Engineering Microenvironments for Photo-Electrochemical Reduction of Carbon Dioxide

Abstract

Due to the escalating crisis of global warming, carbon dioxide (CO2) conversion has garnered significant attention as a pivotal technology for sustainable energy and chemical processes. However, the challenge lies in its nature as a strong endothermic reaction with substantial activation energy, thus requiring extensive energy input. Therefore, integration with renewable energy sources becomes imperative. In this regard, Photo- and electrochemical CO2 reduction (CO2R) presents promising avenues for converting CO2 with water (H2O) using electricity derived from renewable sources, thereby producing various chemicals and fuels. However, the abundance of H2O in the catalytic microenvironment promotes the competing evolution of hydrogen (H2), leading to diminished energy efficiency and selectivity toward CO2R products.

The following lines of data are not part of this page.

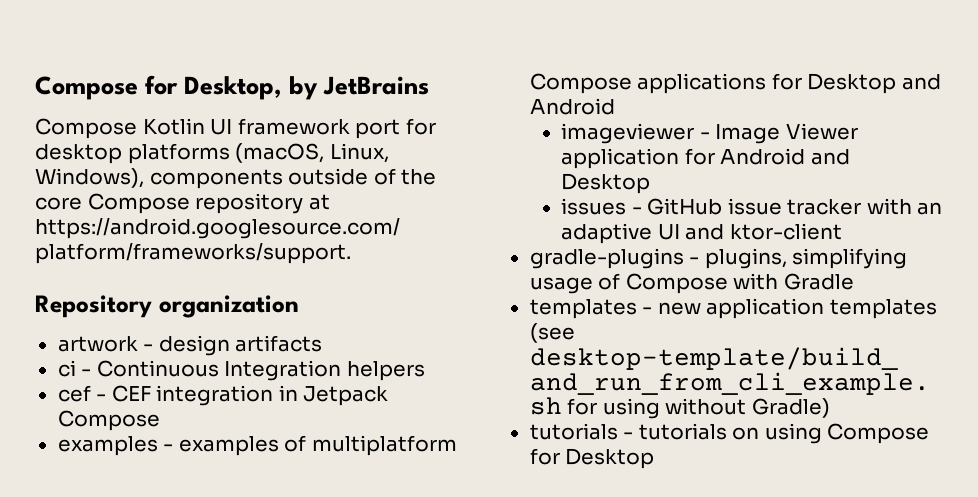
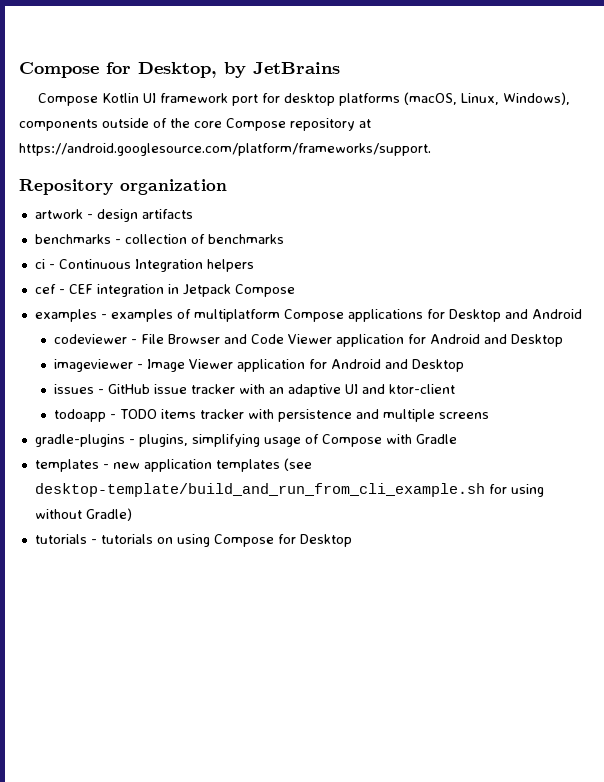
+ benchmarks - collection of benchmarks
+ codeviewer - File Browser and Code Viewer application for Android and Desktop
+ todoapp - TODO items tracker with persistence and multiple screens

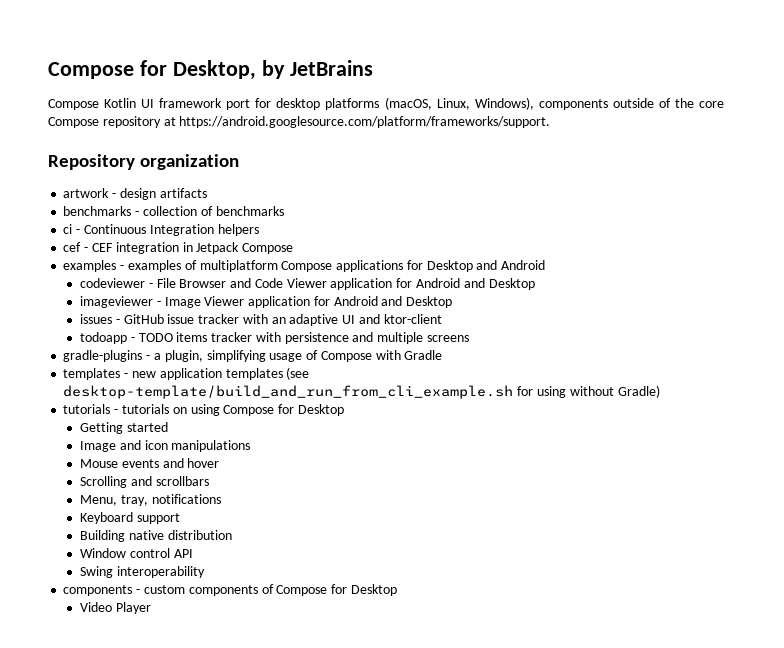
- gradle-plugins - plugins, simplifying usage of Compose with Gradle
+ gradle-plugins - a plugin, simplifying usage of Compose with Gradle
+ Getting started
+ Image and icon manipulations
+ Mouse events and hover
+ Scrolling and scrollbars
+ Menu, tray, notifications
+ Keyboard support
+ Building native distribution
+ Window control API
+ Swing interoperability
+ components - custom components of Compose for Desktop
+ Video Player

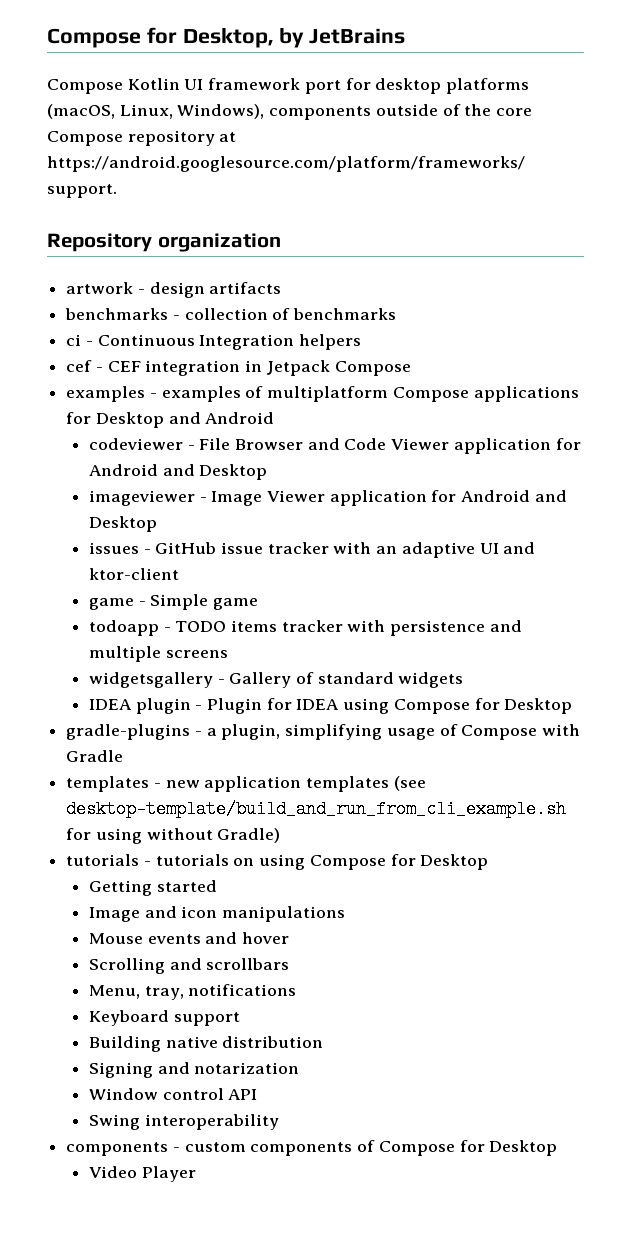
+ game - Simple game
+ widgetsgallery - Gallery of standard widgets
+ IDEA plugin - Plugin for IDEA using Compose for Desktop
+ Signing and notarization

Additionally, another challenge is to selectively produce valuable multicarbon products (C2+ products), including C2H4, C2H5OH, and C3H7OH, which hold higher market value and greater market volume compared to single-carbon products (C1 products) like HCOOH, CO, and CH4. Among various CO2R catalysts, Copper (Cu)-based materials have emerged as prominent candidates due to their capability to yield C2+ products with considerable activity and selectivity. Recent studies suggest that catalytic microenvironments significantly influence C2+ production on Cu-based catalysts. Hence, this presentation aims to elucidate the impact of these microenvironments near Cu catalysts and explore how this knowledge can be effectively applied to design a photocathode for the photo-electrochemical reduction of CO2, thereby enhancing the production of C2+ products.